Protein structures are flexible and often show conformational changes upon binding to other molecules to exert biological functions. As protein structures correlate with characteristic functions, structure comparison allows classification and prediction of proteins of undefined functions. However, most comparison methods treat proteins as rigid bodies and cannot retrieve similarities of proteins with large conformational changes effectively.

Results

In this paper, we propose a novel descriptor, local average distance (LAD), based on either the geodesic distances (GDs) or Euclidean distances (EDs) for pairwise flexible protein structure comparison.

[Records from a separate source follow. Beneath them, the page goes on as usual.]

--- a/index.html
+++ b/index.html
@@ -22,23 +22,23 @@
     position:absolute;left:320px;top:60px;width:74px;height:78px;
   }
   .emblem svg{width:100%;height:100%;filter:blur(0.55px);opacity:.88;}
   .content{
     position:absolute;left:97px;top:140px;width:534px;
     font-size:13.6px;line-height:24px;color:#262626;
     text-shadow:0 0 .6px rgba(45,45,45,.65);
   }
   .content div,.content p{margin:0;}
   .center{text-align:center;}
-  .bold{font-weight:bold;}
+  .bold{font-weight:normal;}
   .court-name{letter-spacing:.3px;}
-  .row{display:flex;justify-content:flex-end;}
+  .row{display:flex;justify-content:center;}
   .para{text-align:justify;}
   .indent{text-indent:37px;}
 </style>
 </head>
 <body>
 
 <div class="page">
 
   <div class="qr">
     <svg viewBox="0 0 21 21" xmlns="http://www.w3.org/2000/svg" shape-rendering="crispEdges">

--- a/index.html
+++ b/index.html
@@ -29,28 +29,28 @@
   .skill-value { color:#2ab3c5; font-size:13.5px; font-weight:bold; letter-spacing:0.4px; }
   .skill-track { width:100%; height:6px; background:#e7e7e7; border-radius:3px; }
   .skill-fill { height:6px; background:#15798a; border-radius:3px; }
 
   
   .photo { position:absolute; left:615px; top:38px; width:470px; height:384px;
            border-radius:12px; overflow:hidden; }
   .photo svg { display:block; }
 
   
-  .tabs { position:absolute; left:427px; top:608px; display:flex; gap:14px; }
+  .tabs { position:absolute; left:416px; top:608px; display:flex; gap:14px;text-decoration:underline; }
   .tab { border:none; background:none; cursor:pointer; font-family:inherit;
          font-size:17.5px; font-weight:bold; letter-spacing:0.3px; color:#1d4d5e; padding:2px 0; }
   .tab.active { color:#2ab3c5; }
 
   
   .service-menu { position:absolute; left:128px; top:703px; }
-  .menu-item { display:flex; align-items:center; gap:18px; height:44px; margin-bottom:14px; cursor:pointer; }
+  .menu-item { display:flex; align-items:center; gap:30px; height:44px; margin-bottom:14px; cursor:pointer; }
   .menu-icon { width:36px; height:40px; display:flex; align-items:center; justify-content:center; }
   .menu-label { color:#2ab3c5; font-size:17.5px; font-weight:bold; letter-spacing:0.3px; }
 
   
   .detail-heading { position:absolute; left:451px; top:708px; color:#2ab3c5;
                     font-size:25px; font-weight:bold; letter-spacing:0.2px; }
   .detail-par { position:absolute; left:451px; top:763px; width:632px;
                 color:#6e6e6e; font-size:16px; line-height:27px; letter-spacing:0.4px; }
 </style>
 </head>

The proposed method was compared with 7 structural alignment methods and 7 shape descriptors on two datasets comprising hinge bending motions from the MolMovDB, and the results have shown that our method outperformed all other methods regarding retrieving similar structures in terms of precision-recall curve, retrieval success rate, R-precision, mean average precision and F1-measure.

Conclusions

Both ED- and GD-based LAD descriptors are effective to search deformed structures and overcome the problems of self-connection caused by a large bending motion. We have also demonstrated that the ED-based LAD is more robust than the GD-based descriptor. The proposed algorithm provides an alternative approach for blasting structure database, discovering previously unknown conformational relationships, and reorganizing protein structure classification.